Responding compassionately to the angry, rude and disrespectful

Last night I attended an event where Christiana Figueres, the woman who was responsible for enacting the Paris Climate Agreement, the first time in the history of humans on Earth where all nations signed up to a single agreement, was speaking.

The topic is red hot. And it attracts red-hot emotions. 

A woman behind me clearly did not like some of the answers to questions, and wanted the audience to know what she thought. She also wanted to ensure that everyone knew that she thought Christiana was wrong.

It made me feel very uncomfortable. And quite angry myself. At the level of manners and respect, it was rude. And her loudness interfered with me hearing the speaker. 

On reflection, the woman had passion, anger, pain. She was there. Had shown up. Wanted to give voice to the burn inside.

My response might have been better to be one of compassion towards her. To inquire, where was her pain, what was causing her anger…not on the surface, but deep down? Why did she feel that she needed to be heard over everyone? Why was this her right, and not the right of anyone else? What drove her to this?
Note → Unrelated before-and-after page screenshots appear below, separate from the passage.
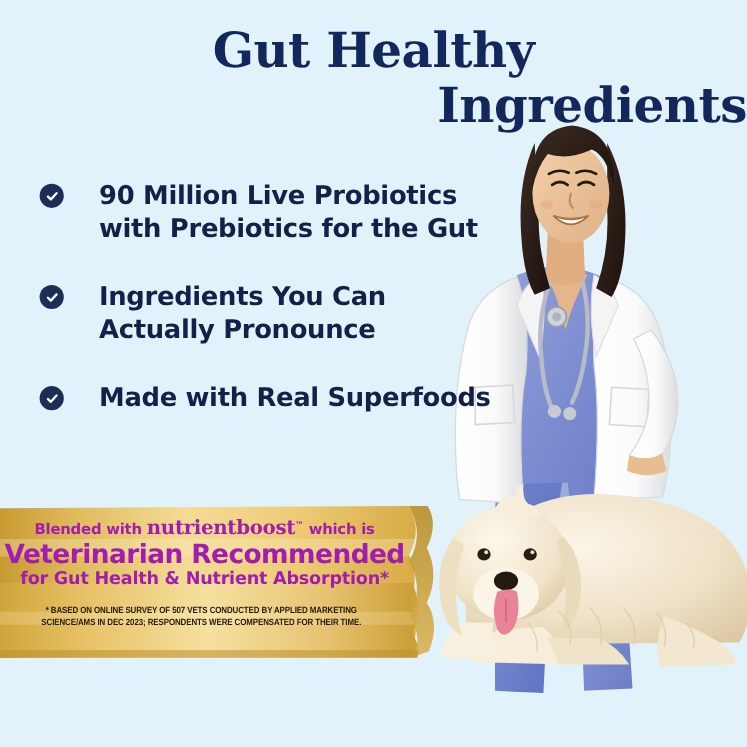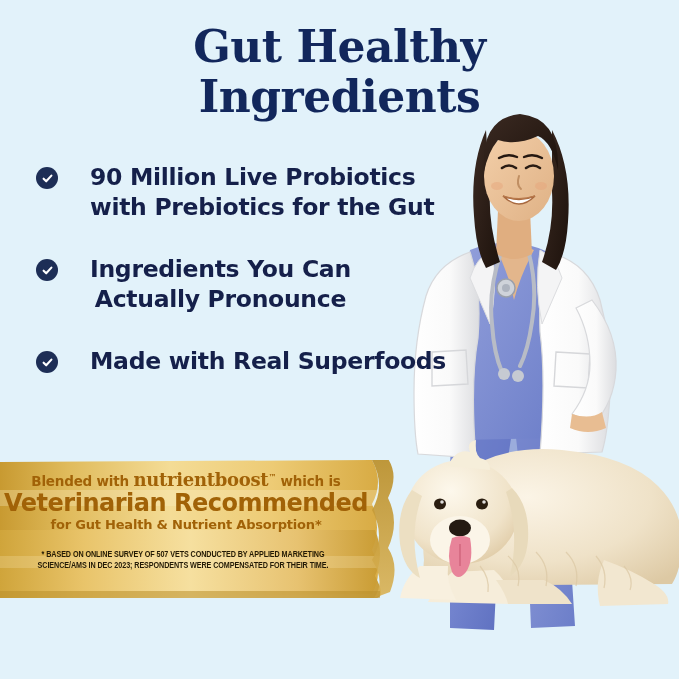"Ingredients" .title .l2 { text-align: none -> right }
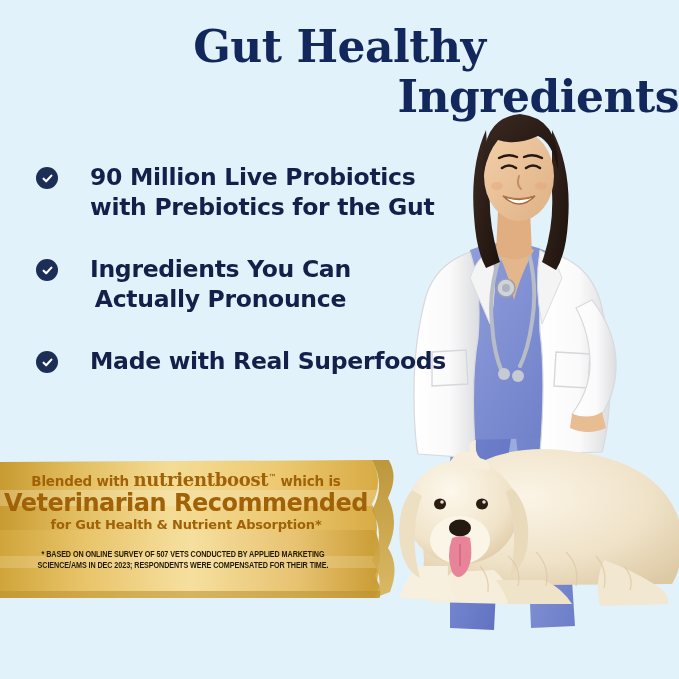"with Prebiotics for the Gut" .btext .l2 { text-align: center -> none }
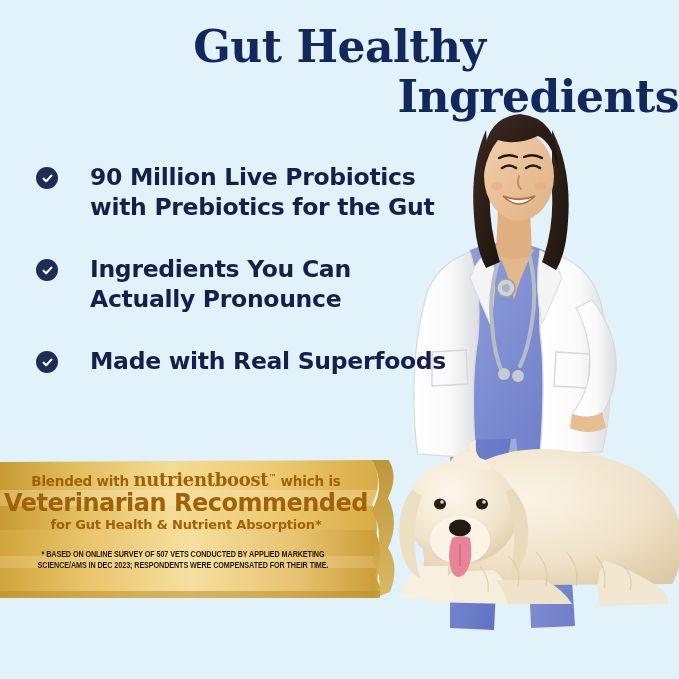"Blended with nutrientboost™ which is" .ribbon-text { color: #a16207 -> #a21caf }
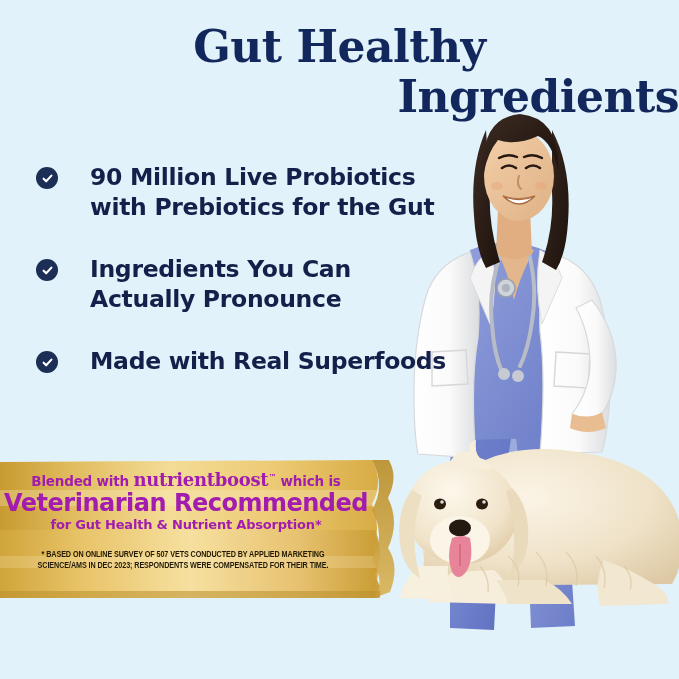"for Gut Health & Nutrient" .rb-line3 { font-size: 13px -> 16px }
Indeed, this had been the advice Christiana had spoken of 20 minutes prior to this incident. That we need to sit with those who are angry, or deny, dismiss, or argue. Instead to listen, inquire, understand. 

This is hard work. It means we need to get over our own righteousness. We need to acknowledge that anger is pain and passion, and therefore is means that the person cares about something. What is that something?

The manner of her response was immature, disrespectful and unhelpful to her cause. Yet at the least, I can acknowledge that she had left her home inspired to act. 

In our polarised world, we might all take time to respond with greater compassion and the desire to understand. If not, we reduce ourselves to the level of an immature response, each feeding off the other. And the cycle continues.